» **REQUIREMENT**
Pictures stay out of the answer, but every line of the material must be restated exactly.

*** Opening of SUPPLIED INFORMATION ***

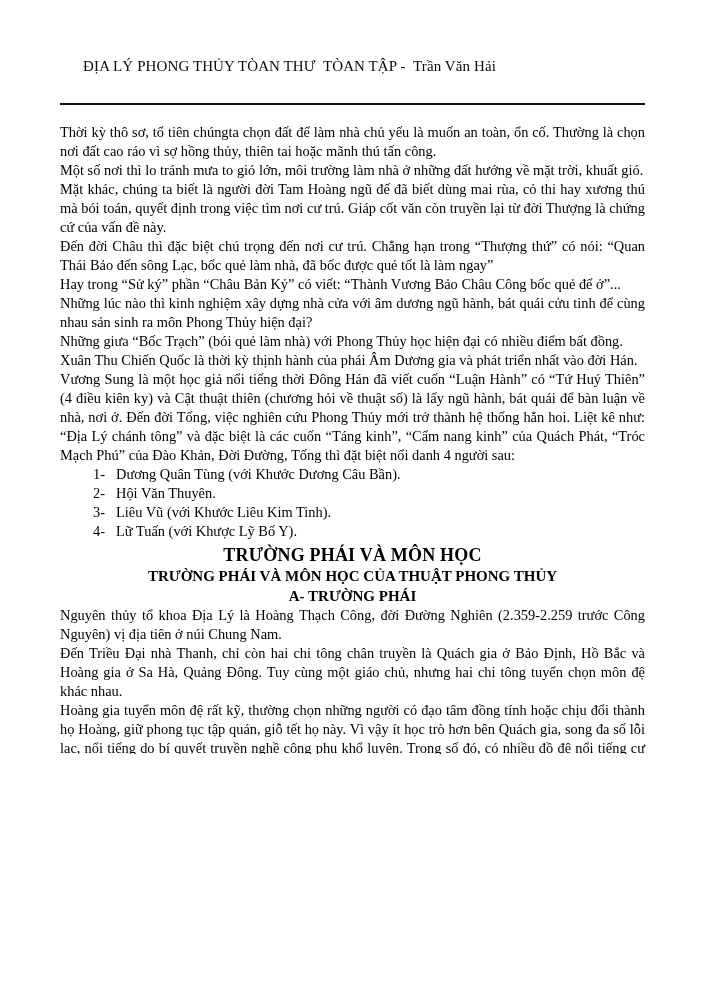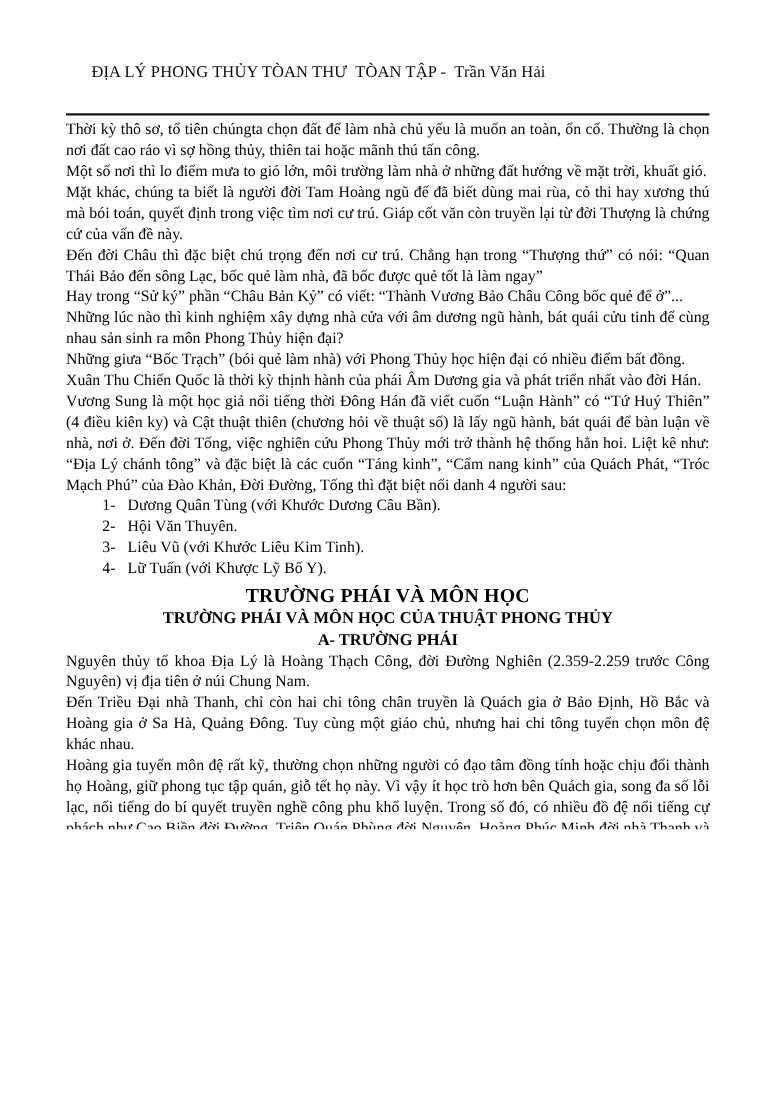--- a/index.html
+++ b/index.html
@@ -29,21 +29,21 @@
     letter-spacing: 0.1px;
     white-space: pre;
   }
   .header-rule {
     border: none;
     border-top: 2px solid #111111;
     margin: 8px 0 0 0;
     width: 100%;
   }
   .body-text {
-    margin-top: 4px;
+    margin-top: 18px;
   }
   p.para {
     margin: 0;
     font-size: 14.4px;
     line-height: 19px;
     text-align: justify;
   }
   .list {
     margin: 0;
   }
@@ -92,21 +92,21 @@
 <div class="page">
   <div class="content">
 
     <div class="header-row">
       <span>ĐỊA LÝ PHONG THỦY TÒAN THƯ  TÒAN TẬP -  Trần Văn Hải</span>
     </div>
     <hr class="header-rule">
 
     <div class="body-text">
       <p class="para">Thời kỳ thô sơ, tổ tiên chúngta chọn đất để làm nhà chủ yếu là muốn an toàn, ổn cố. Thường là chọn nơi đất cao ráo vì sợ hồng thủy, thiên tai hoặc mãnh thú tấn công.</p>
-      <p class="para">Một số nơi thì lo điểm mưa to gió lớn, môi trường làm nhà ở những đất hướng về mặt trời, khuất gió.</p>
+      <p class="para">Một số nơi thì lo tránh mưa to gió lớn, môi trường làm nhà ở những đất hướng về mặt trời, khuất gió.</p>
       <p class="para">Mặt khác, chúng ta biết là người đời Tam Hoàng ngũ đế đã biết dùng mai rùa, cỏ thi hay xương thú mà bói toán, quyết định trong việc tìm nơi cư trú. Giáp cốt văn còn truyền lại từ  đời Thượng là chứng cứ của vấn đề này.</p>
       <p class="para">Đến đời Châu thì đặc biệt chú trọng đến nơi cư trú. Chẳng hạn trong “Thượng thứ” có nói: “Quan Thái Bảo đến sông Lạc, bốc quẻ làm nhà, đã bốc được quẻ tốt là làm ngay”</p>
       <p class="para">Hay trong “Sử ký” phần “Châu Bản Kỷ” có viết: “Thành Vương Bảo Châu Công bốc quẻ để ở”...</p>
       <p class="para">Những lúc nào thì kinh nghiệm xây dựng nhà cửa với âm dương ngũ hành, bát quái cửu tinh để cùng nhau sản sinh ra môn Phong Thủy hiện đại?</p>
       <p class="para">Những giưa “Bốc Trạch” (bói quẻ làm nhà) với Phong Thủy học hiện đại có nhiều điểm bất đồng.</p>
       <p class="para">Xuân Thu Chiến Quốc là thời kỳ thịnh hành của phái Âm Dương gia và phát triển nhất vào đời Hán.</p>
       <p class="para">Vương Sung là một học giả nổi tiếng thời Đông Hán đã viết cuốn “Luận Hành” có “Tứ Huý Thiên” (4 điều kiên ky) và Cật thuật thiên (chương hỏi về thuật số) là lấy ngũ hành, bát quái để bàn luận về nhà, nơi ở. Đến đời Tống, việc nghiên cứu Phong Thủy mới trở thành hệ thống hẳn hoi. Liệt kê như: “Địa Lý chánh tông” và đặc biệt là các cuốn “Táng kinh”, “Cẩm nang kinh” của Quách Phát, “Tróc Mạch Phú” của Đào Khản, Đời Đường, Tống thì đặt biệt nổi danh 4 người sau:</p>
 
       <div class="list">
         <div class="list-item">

*** Close of SUPPLIED INFORMATION ***

» **ANSWER TO THIS EXERCISE**
--- a/index.html
+++ b/index.html
@@ -29,21 +29,21 @@
     letter-spacing: 0.1px;
     white-space: pre;
   }
   .header-rule {
     border: none;
     border-top: 2px solid #111111;
     margin: 8px 0 0 0;
     width: 100%;
   }
   .body-text {
-    margin-top: 4px;
+    margin-top: 18px;
   }
   p.para {
     margin: 0;
     font-size: 14.4px;
     line-height: 19px;
     text-align: justify;
   }
   .list {
     margin: 0;
   }
@@ -92,21 +92,21 @@
 <div class="page">
   <div class="content">
 
     <div class="header-row">
       <span>ĐỊA LÝ PHONG THỦY TÒAN THƯ  TÒAN TẬP -  Trần Văn Hải</span>
     </div>
     <hr class="header-rule">
 
     <div class="body-text">
       <p class="para">Thời kỳ thô sơ, tổ tiên chúngta chọn đất để làm nhà chủ yếu là muốn an toàn, ổn cố. Thường là chọn nơi đất cao ráo vì sợ hồng thủy, thiên tai hoặc mãnh thú tấn công.</p>
-      <p class="para">Một số nơi thì lo điểm mưa to gió lớn, môi trường làm nhà ở những đất hướng về mặt trời, khuất gió.</p>
+      <p class="para">Một số nơi thì lo tránh mưa to gió lớn, môi trường làm nhà ở những đất hướng về mặt trời, khuất gió.</p>
       <p class="para">Mặt khác, chúng ta biết là người đời Tam Hoàng ngũ đế đã biết dùng mai rùa, cỏ thi hay xương thú mà bói toán, quyết định trong việc tìm nơi cư trú. Giáp cốt văn còn truyền lại từ  đời Thượng là chứng cứ của vấn đề này.</p>
       <p class="para">Đến đời Châu thì đặc biệt chú trọng đến nơi cư trú. Chẳng hạn trong “Thượng thứ” có nói: “Quan Thái Bảo đến sông Lạc, bốc quẻ làm nhà, đã bốc được quẻ tốt là làm ngay”</p>
       <p class="para">Hay trong “Sử ký” phần “Châu Bản Kỷ” có viết: “Thành Vương Bảo Châu Công bốc quẻ để ở”...</p>
       <p class="para">Những lúc nào thì kinh nghiệm xây dựng nhà cửa với âm dương ngũ hành, bát quái cửu tinh để cùng nhau sản sinh ra môn Phong Thủy hiện đại?</p>
       <p class="para">Những giưa “Bốc Trạch” (bói quẻ làm nhà) với Phong Thủy học hiện đại có nhiều điểm bất đồng.</p>
       <p class="para">Xuân Thu Chiến Quốc là thời kỳ thịnh hành của phái Âm Dương gia và phát triển nhất vào đời Hán.</p>
       <p class="para">Vương Sung là một học giả nổi tiếng thời Đông Hán đã viết cuốn “Luận Hành” có “Tứ Huý Thiên” (4 điều kiên ky) và Cật thuật thiên (chương hỏi về thuật số) là lấy ngũ hành, bát quái để bàn luận về nhà, nơi ở. Đến đời Tống, việc nghiên cứu Phong Thủy mới trở thành hệ thống hẳn hoi. Liệt kê như: “Địa Lý chánh tông” và đặc biệt là các cuốn “Táng kinh”, “Cẩm nang kinh” của Quách Phát, “Tróc Mạch Phú” của Đào Khản, Đời Đường, Tống thì đặt biệt nổi danh 4 người sau:</p>
 
       <div class="list">
         <div class="list-item">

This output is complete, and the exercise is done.